Rodman’s trips were criticized by some in politics and the media, but there is no doubt that he brought mainstream attention to otherwise frigid U.S-North Korea relations. The Guardian in 2017 went so far as to contemplate the role of Rodman as “preventing armageddon” because of his friendships with both Kim and U.S. President Donald Trump. It’s not a stretch to connect Trump’s relatively unorthodox approach to North Korea relations of recent memory with the precedent set by Rodman, at least in terms of harnessing media exposure and defying institutional conventions.

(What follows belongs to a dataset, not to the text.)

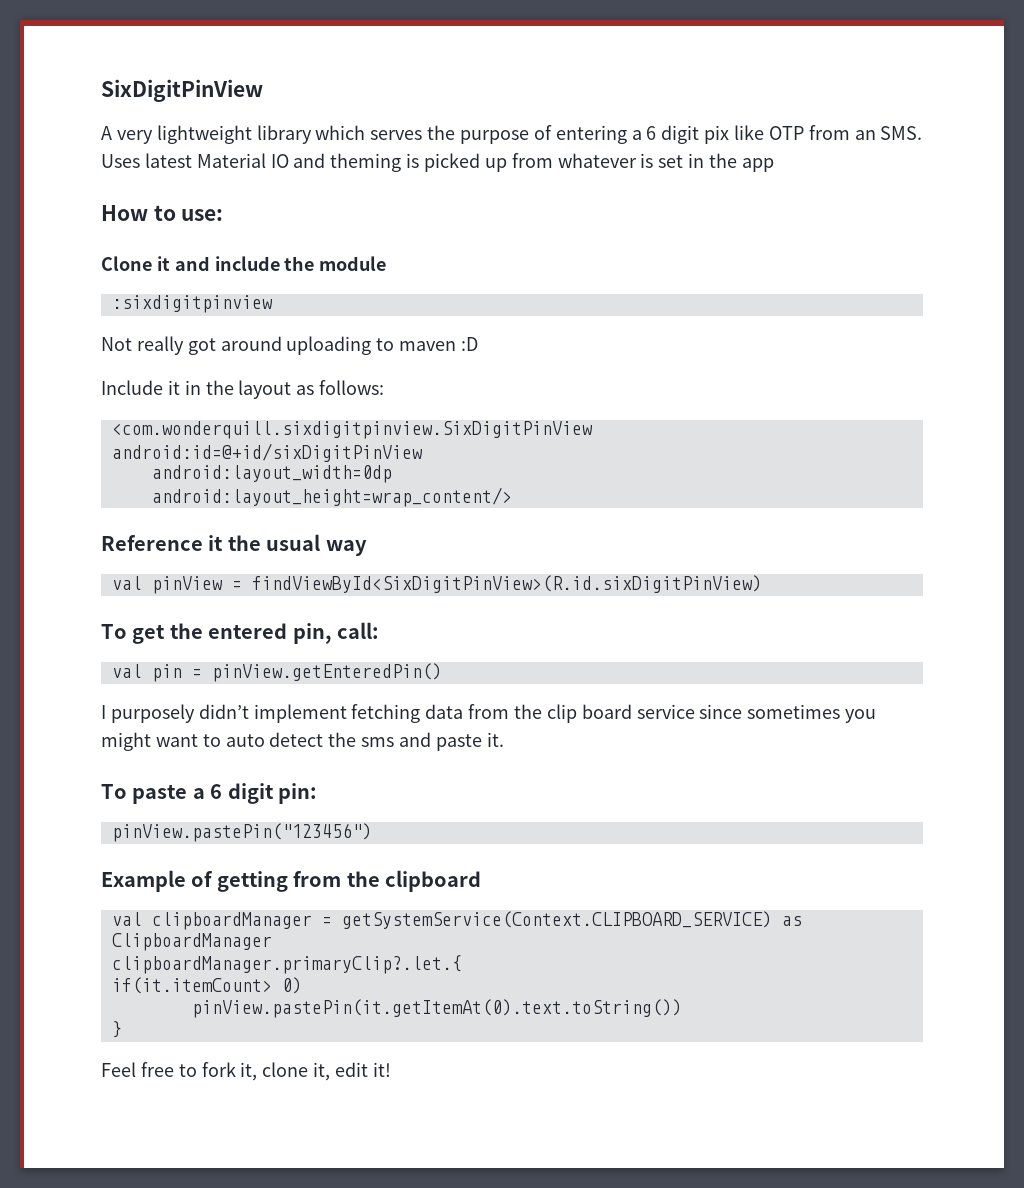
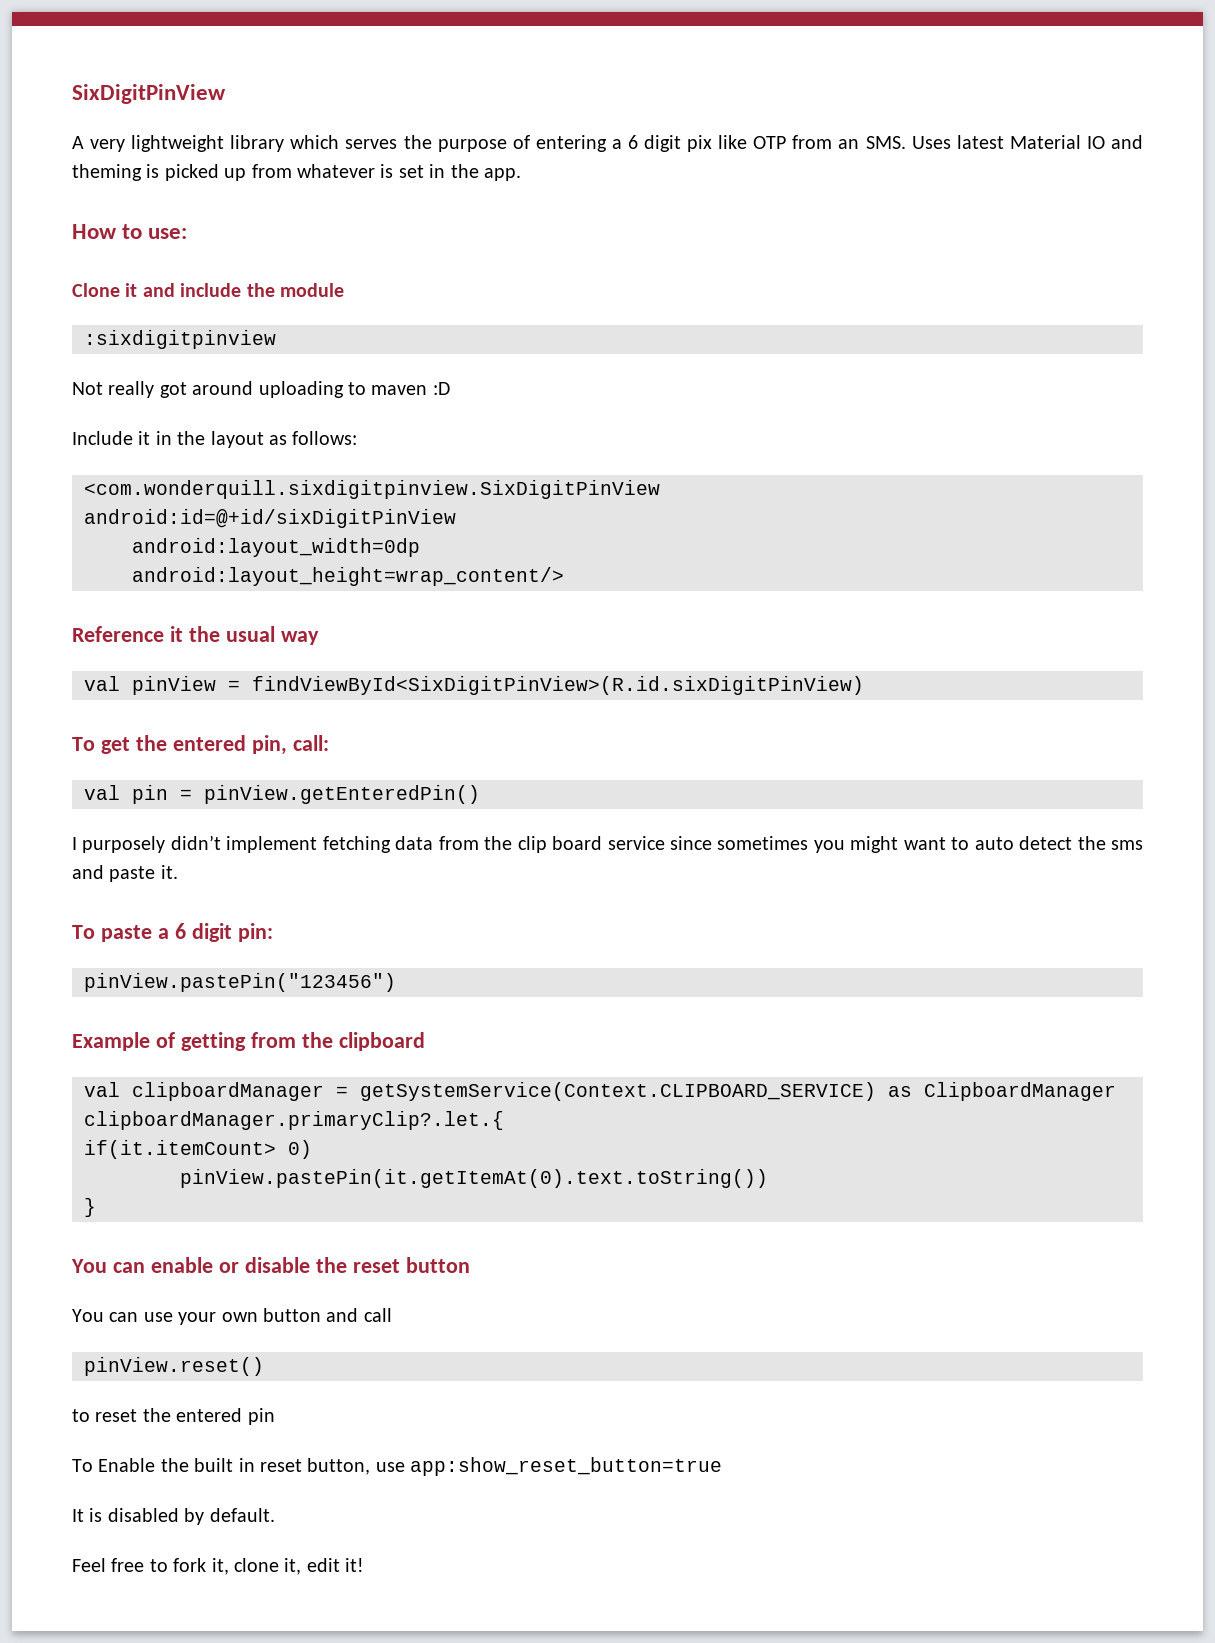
[741,158,774,172] app -> [483,168,521,181] app.
(122, 1029) none -> [71,1257,470,1273] [72,1308,392,1325] [84,1357,264,1376] [72,1408,275,1425] [72,1457,723,1476] [72,1508,275,1525] // You can enable or disable the reset button // You can use your own button and call // pinView.reset() // to reset the entered pin // To Enable the built in reset button, use app:show_reset_button=true // It is disabled by default.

There is at least one other less controversial sports diplomacy legacy left by those Chicago Bulls teams that is worth mentioning. Young people across the world who grew up watching Michael Jordan and other NBA greats from the 1990s took up basketball in their home countries like never before. The Bulls helped the sport’s popularity soar across Asia, Europe, and Africa, and to this day it thrives internationally.

In turn, a new wave of players from abroad have found their way to North America to represent their nations and further internationalize the NBA. Last fall, the league counted 108 international players from 38 countries on opening-night rosters (NBA, 2019). President Obama, being the internationalist he was and still is, would surely approve. His insights during The Last Dance reminded us one more time that greatness can be measured by championship rings but also by positive global impact.

Reference:

Baker, R. E., & Baker, P. H. (2016). Sport and international diplomacy. Critical Issues in Global Sport Management, 192.